» **Data provided**

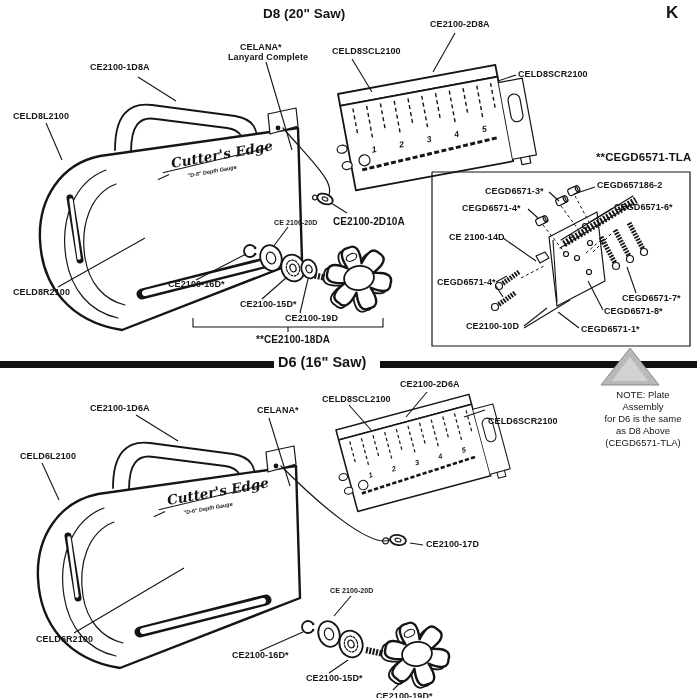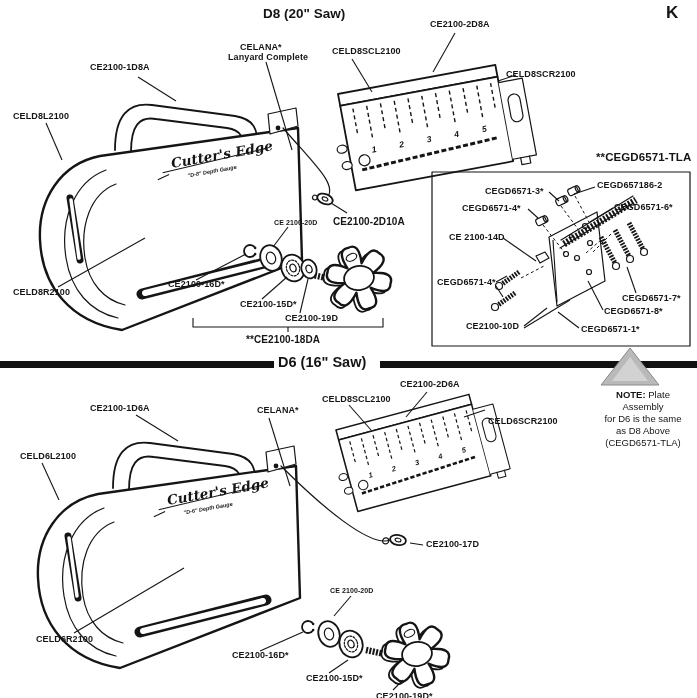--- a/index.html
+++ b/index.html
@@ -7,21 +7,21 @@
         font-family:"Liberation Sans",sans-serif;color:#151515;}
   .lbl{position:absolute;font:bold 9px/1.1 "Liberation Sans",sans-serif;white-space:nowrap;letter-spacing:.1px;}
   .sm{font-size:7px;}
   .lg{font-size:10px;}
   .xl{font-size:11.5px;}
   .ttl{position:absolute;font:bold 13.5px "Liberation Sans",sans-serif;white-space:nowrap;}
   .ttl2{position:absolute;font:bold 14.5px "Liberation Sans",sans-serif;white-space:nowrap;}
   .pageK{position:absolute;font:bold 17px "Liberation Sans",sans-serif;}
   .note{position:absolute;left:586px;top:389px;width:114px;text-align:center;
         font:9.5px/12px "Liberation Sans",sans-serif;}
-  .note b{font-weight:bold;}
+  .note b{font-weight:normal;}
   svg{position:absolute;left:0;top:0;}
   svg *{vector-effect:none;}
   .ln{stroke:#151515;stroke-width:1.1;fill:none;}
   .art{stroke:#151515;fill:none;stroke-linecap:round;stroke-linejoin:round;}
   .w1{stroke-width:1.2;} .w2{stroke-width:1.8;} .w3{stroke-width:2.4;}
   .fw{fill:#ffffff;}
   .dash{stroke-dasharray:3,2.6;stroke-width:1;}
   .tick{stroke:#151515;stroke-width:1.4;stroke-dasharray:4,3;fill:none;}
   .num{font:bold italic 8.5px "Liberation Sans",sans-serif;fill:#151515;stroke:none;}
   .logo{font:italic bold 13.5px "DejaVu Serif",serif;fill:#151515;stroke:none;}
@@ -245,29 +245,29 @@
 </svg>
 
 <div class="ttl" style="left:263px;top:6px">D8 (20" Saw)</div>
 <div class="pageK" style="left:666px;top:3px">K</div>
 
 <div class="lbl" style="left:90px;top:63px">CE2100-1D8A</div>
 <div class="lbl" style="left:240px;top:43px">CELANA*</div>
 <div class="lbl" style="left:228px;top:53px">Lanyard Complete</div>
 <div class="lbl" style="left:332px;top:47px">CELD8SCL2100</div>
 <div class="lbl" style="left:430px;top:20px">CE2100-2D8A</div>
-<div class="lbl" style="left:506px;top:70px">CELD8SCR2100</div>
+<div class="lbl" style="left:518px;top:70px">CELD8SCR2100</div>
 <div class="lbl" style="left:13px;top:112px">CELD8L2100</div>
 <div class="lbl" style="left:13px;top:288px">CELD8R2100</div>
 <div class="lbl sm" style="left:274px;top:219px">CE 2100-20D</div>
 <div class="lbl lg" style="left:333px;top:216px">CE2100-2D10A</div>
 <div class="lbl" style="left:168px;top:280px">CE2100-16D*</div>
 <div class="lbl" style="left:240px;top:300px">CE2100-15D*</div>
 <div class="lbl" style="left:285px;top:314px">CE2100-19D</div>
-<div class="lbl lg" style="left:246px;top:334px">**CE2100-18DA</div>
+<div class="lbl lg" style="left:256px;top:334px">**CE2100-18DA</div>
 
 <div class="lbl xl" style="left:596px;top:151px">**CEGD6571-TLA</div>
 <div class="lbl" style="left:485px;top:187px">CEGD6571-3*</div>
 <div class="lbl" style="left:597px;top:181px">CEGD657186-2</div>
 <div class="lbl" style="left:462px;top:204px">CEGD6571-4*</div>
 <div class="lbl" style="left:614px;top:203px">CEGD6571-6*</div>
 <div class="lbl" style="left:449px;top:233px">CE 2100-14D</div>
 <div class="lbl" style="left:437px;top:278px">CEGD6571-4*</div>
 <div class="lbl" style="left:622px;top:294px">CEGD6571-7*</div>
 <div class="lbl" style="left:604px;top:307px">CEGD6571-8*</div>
* * *
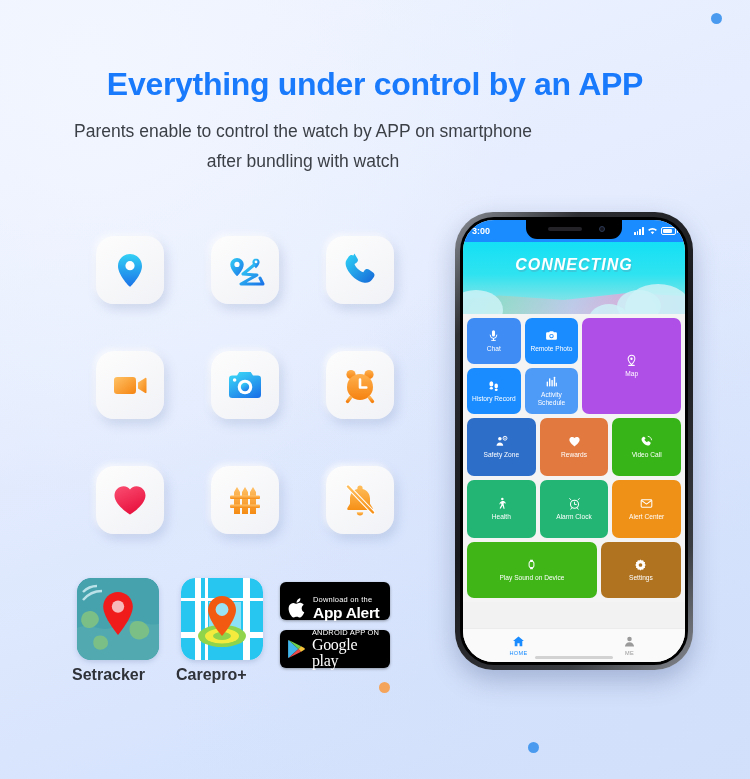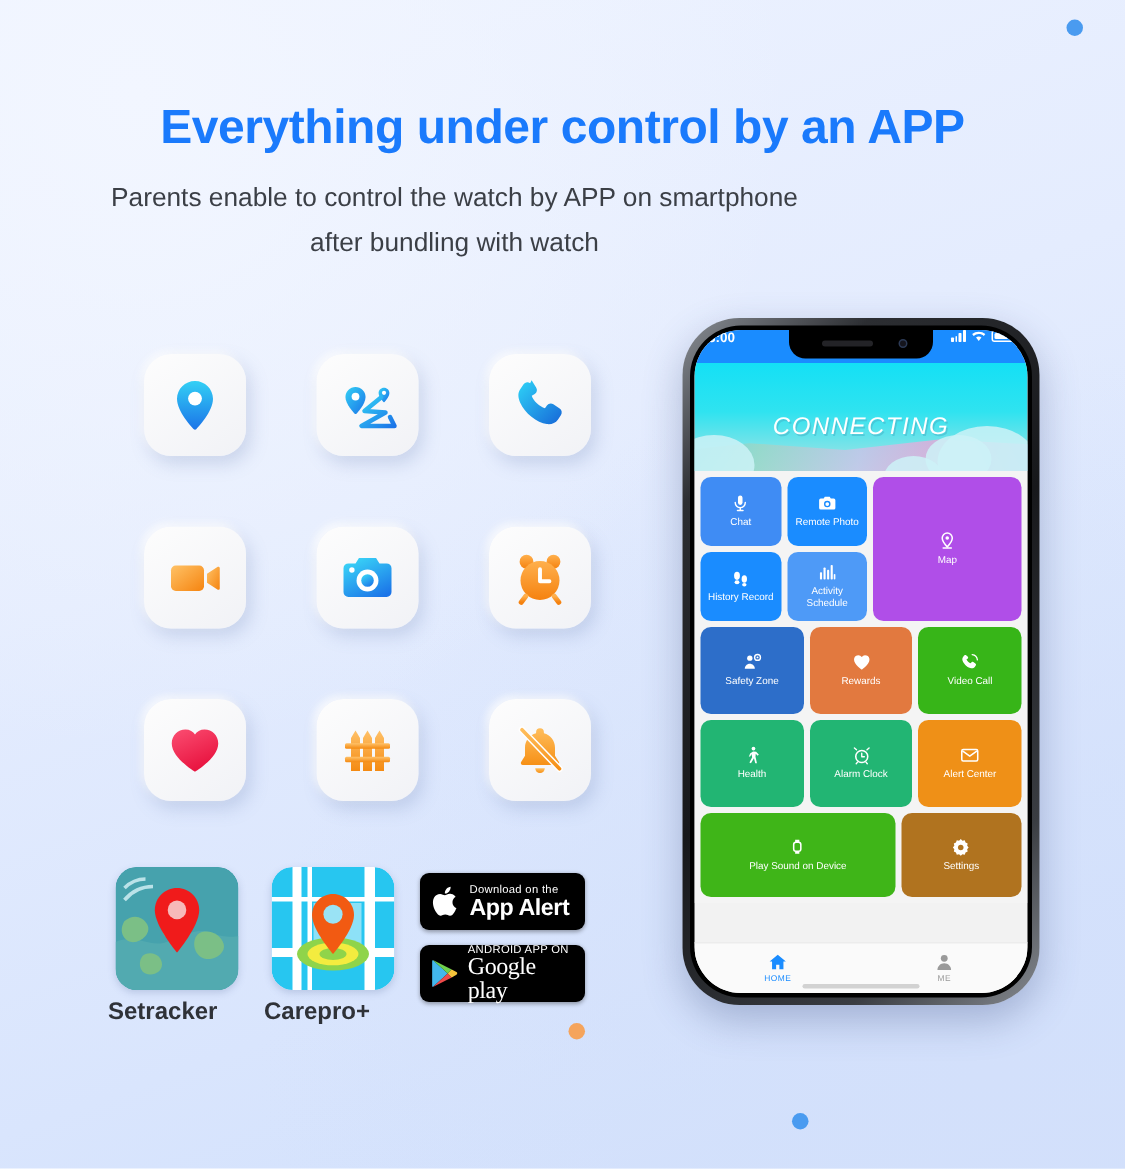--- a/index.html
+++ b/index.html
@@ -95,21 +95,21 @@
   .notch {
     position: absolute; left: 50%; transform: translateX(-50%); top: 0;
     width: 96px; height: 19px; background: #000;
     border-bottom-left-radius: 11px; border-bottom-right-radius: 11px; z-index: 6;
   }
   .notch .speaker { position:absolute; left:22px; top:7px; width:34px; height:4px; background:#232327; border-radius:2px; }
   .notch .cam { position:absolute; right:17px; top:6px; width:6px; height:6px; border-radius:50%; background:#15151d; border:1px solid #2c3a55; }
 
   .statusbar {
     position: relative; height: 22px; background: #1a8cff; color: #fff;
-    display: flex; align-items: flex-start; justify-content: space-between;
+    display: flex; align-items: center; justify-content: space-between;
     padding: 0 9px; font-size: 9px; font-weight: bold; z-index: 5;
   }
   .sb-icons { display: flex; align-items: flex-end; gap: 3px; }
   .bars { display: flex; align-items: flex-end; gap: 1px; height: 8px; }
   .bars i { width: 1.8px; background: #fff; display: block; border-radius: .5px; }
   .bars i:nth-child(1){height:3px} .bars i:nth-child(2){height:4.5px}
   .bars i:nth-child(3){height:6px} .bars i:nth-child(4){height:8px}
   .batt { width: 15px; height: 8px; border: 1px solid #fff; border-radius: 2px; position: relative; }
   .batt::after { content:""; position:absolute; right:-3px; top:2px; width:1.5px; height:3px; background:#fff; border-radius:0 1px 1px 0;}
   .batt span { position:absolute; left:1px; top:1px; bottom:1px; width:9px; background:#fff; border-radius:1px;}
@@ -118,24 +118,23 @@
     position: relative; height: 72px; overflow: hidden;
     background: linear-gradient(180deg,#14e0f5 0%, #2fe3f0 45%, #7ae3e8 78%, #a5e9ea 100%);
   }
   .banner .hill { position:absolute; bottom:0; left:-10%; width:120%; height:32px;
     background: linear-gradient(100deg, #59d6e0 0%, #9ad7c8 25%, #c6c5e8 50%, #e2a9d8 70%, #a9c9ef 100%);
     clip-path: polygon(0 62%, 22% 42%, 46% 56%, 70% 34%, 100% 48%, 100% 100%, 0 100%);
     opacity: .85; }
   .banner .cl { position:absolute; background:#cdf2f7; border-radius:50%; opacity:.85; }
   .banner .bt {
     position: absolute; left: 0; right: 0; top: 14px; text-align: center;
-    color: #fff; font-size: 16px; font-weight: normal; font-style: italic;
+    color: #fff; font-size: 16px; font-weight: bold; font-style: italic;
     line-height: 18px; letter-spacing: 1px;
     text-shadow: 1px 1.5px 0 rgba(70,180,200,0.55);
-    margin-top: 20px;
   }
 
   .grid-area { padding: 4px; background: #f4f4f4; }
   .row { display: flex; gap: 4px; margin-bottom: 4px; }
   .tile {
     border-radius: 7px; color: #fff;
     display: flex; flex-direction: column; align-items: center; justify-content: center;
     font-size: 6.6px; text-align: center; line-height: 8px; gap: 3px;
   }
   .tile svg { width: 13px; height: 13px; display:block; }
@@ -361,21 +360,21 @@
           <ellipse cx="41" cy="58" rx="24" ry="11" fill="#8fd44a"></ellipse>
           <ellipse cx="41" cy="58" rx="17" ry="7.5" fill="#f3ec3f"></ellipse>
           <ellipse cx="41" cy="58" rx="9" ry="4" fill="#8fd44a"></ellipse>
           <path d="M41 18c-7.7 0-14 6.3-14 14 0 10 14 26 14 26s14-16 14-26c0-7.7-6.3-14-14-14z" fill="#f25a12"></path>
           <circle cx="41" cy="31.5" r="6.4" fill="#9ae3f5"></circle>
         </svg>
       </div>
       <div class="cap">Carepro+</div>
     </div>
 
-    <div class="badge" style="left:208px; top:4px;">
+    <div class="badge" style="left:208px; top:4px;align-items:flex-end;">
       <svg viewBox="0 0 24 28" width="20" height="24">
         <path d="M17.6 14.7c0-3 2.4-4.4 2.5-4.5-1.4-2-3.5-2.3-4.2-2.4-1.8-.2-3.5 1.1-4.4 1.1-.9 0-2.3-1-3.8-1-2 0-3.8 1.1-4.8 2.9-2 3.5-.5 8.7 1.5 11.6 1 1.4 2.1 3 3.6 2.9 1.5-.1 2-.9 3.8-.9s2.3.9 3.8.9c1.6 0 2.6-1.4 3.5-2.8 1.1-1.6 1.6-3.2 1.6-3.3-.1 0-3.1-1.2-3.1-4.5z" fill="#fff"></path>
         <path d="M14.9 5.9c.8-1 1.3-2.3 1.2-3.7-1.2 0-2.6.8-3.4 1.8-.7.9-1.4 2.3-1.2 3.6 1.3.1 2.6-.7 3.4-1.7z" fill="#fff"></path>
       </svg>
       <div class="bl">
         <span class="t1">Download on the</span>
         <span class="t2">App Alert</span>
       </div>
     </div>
==
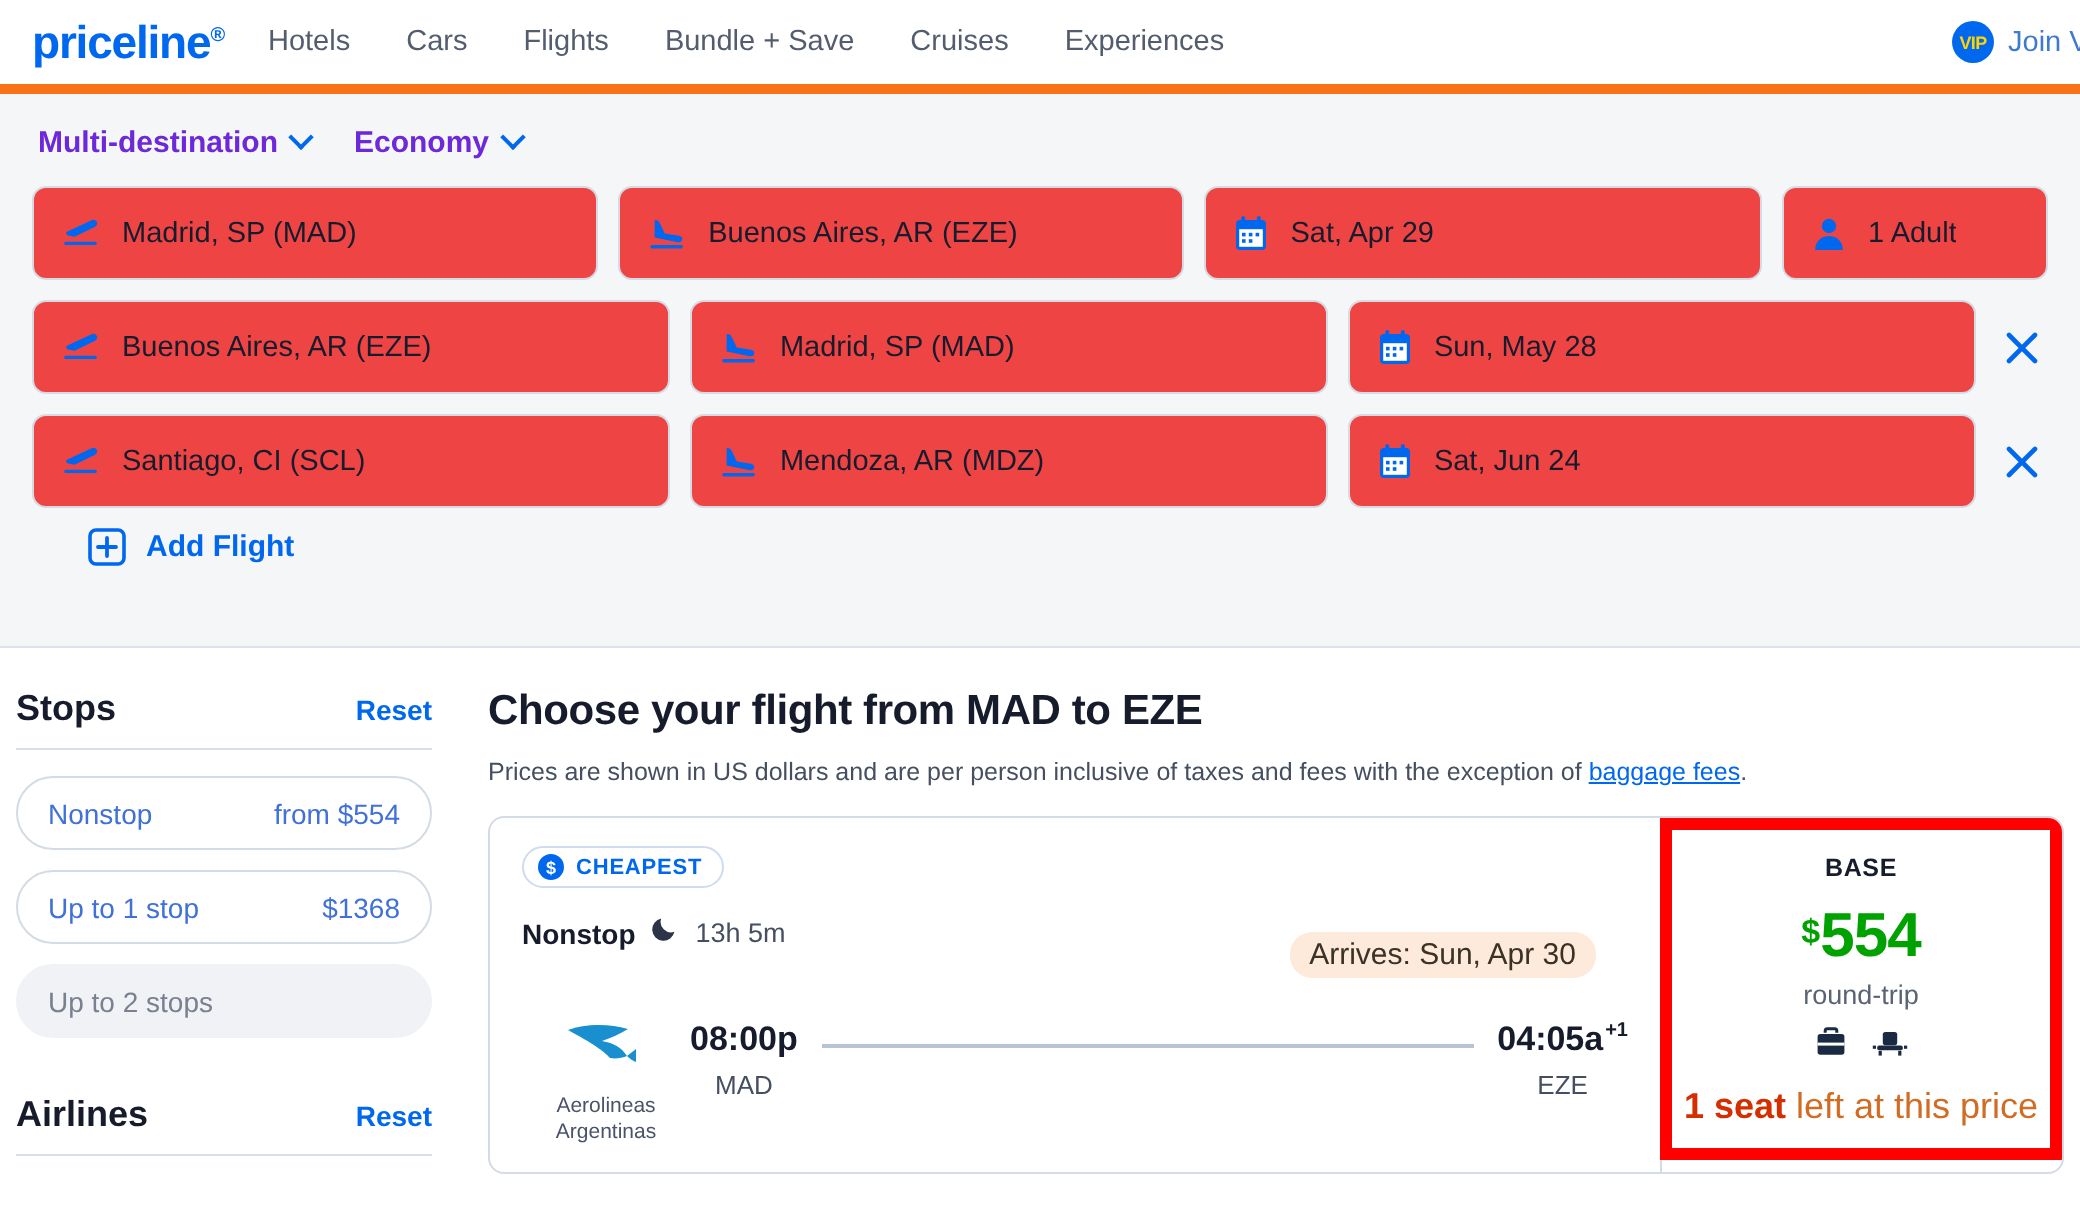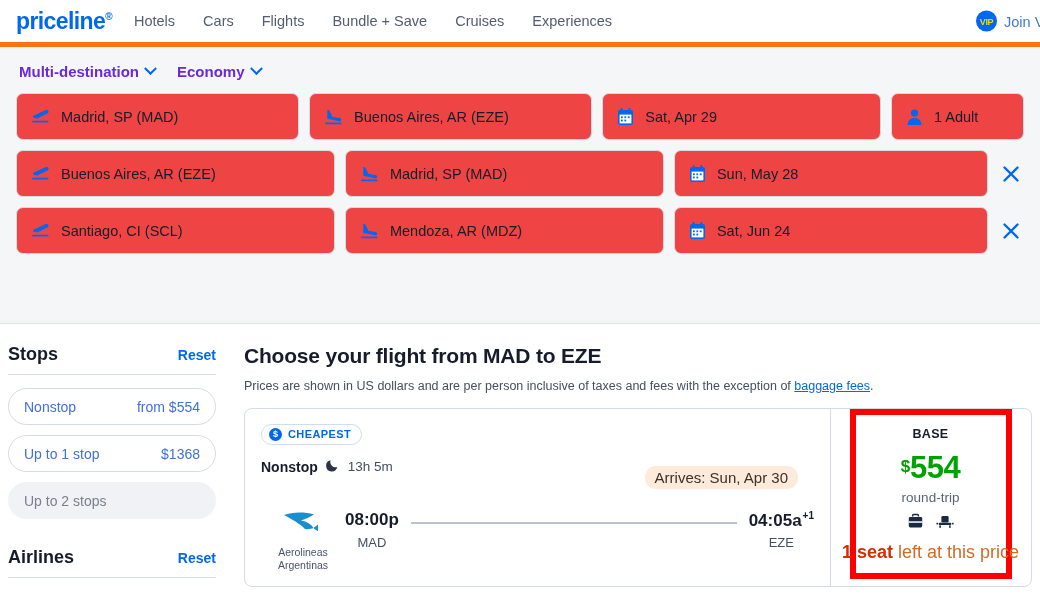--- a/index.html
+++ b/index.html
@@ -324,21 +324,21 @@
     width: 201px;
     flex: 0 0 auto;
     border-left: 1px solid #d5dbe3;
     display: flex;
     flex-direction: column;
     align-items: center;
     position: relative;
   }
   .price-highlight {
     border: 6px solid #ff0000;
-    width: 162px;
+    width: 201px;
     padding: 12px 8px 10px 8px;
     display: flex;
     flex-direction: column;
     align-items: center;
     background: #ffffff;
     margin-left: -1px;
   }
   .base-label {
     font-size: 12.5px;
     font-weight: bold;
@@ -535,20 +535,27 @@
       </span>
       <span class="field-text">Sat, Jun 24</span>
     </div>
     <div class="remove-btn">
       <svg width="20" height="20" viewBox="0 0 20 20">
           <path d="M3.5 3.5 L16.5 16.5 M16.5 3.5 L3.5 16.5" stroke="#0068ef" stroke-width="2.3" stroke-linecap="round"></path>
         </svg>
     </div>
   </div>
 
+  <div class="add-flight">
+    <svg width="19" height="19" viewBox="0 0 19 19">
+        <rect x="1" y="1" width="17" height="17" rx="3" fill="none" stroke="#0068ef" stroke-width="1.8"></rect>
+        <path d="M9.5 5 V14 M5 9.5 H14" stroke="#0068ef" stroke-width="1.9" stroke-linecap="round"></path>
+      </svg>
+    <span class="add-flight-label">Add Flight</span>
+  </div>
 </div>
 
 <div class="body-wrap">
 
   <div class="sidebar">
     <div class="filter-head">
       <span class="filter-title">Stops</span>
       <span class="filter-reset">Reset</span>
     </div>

» **Problem to work on**
Answer with one number, namely how many lines in the records contain the string "linear".

» **Response box**
2